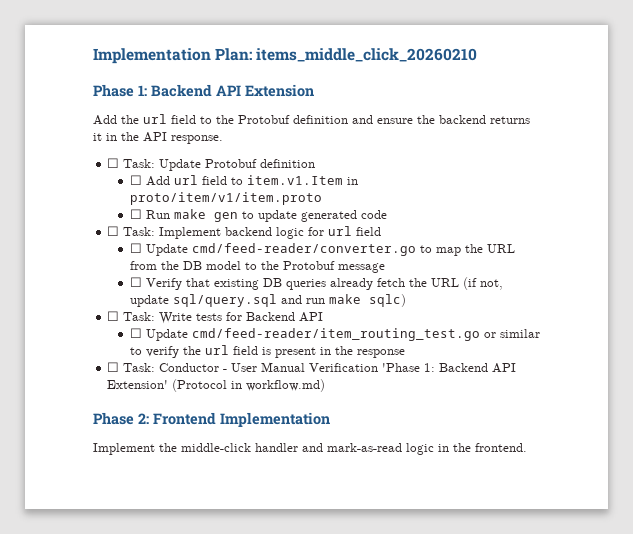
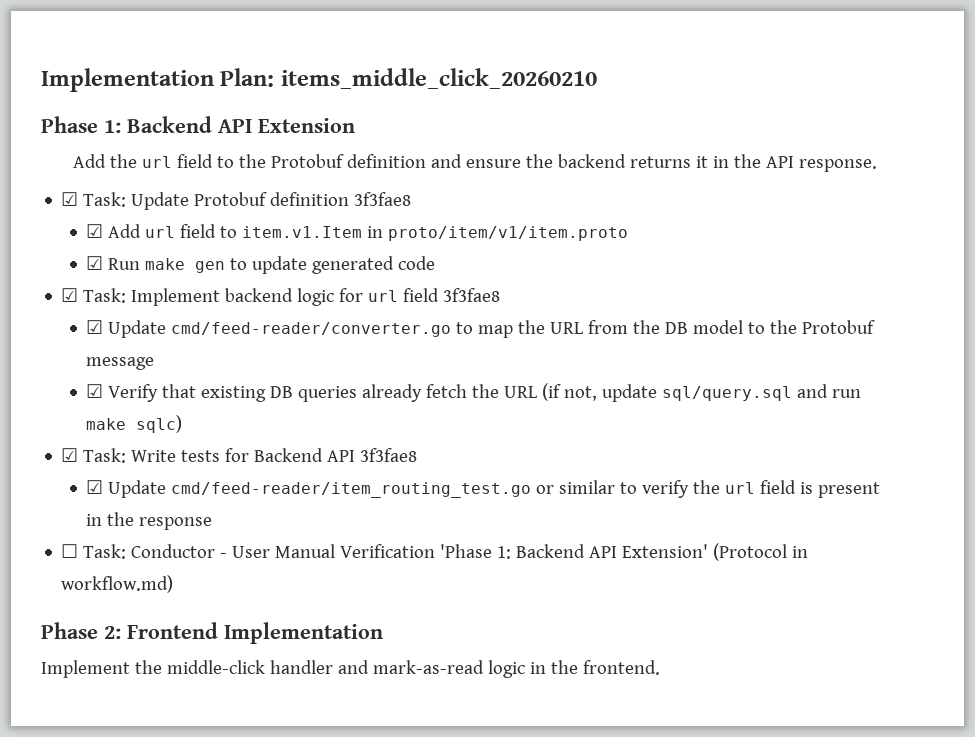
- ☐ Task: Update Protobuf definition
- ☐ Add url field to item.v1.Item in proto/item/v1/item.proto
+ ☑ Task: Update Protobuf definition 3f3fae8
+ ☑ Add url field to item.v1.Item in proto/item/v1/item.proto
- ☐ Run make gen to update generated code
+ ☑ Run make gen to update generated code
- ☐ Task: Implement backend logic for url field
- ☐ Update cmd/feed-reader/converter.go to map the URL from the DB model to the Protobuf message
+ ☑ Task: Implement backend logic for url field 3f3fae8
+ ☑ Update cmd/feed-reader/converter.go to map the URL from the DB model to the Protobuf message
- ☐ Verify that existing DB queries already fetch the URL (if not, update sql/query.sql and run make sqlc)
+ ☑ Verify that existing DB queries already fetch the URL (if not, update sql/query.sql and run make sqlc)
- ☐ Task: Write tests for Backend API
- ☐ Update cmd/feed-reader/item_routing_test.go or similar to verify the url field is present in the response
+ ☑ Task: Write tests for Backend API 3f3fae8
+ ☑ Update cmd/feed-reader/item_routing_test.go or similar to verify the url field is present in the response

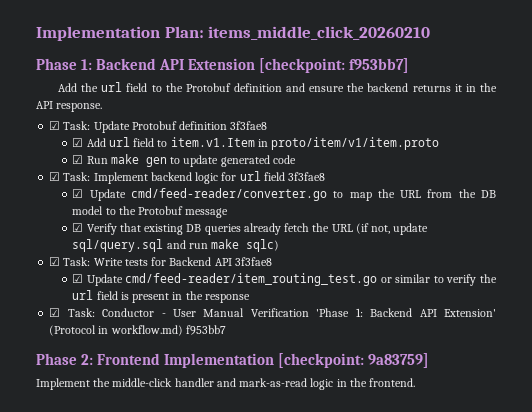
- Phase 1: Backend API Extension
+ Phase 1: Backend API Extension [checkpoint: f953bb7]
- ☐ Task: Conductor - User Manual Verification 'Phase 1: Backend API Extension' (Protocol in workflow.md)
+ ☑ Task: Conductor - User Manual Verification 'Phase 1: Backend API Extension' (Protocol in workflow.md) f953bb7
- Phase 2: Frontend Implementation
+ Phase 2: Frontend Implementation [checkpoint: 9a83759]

************

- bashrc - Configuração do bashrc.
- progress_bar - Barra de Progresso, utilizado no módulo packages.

************

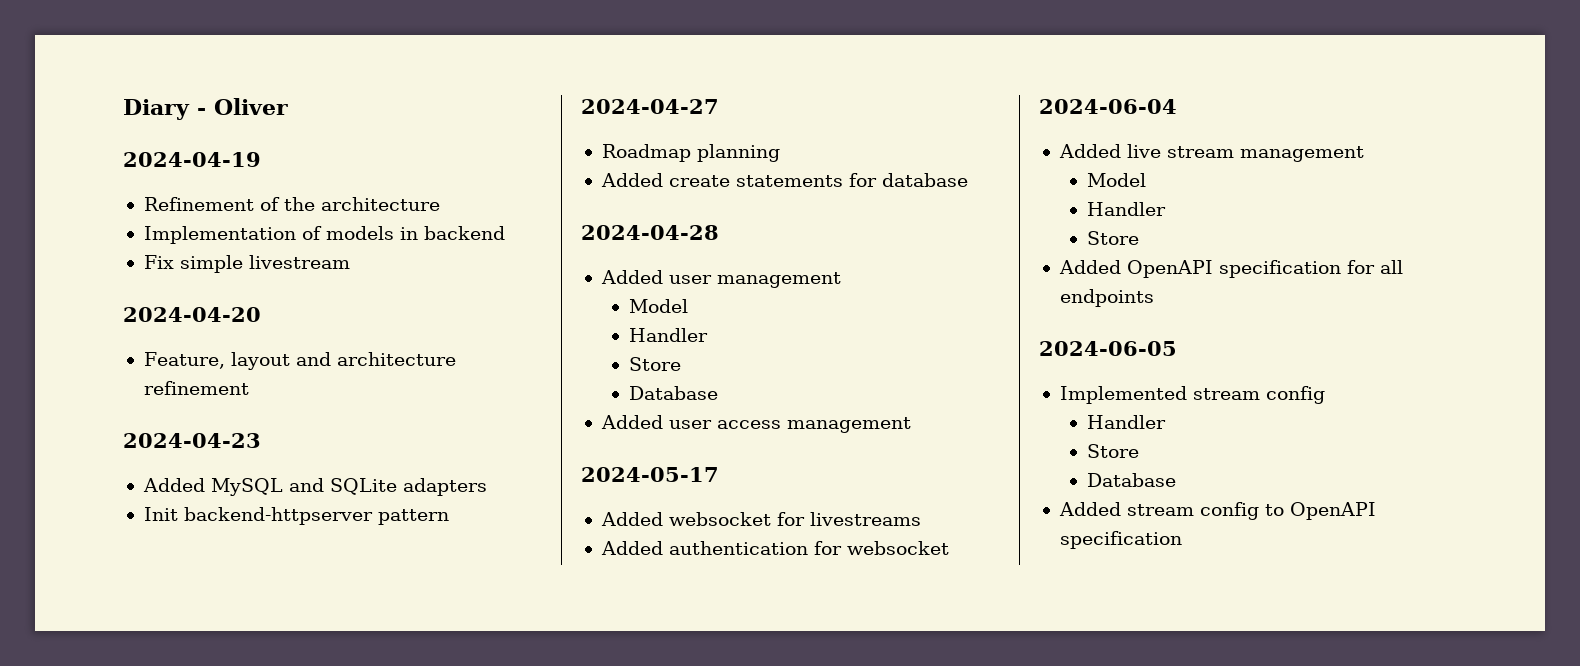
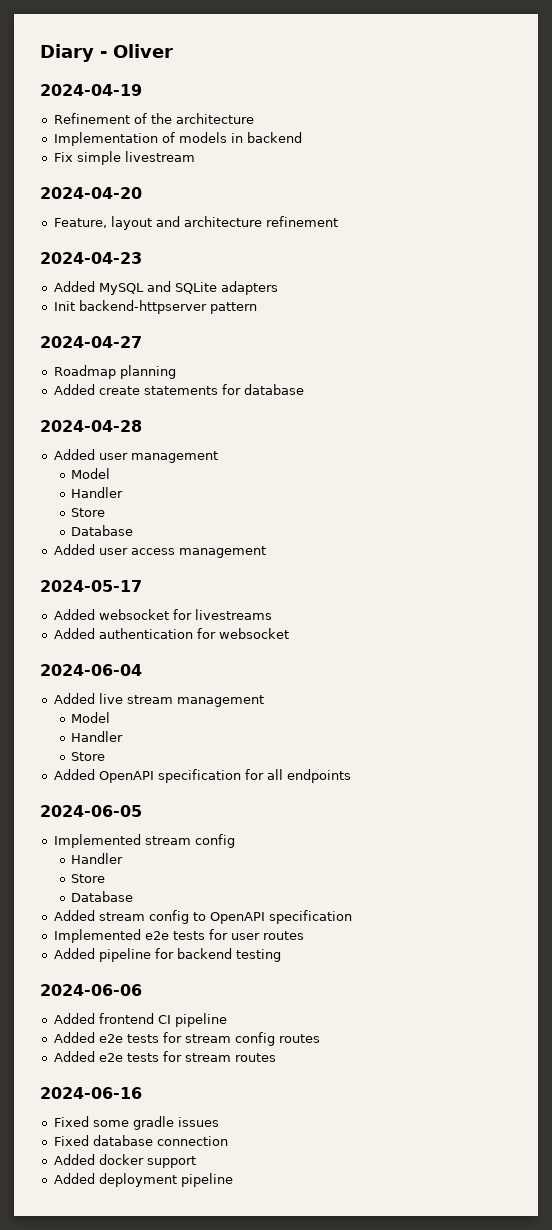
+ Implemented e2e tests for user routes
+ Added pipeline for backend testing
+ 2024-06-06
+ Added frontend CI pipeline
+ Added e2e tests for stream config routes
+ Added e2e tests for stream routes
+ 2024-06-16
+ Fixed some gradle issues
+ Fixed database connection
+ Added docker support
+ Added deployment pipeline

************

TASK INSTRUCTIONS = What is the number of lines in the listing that hold "Protobuf"? Give that number and nothing more.

RESPONSE FOR THIS EXERCISE = 4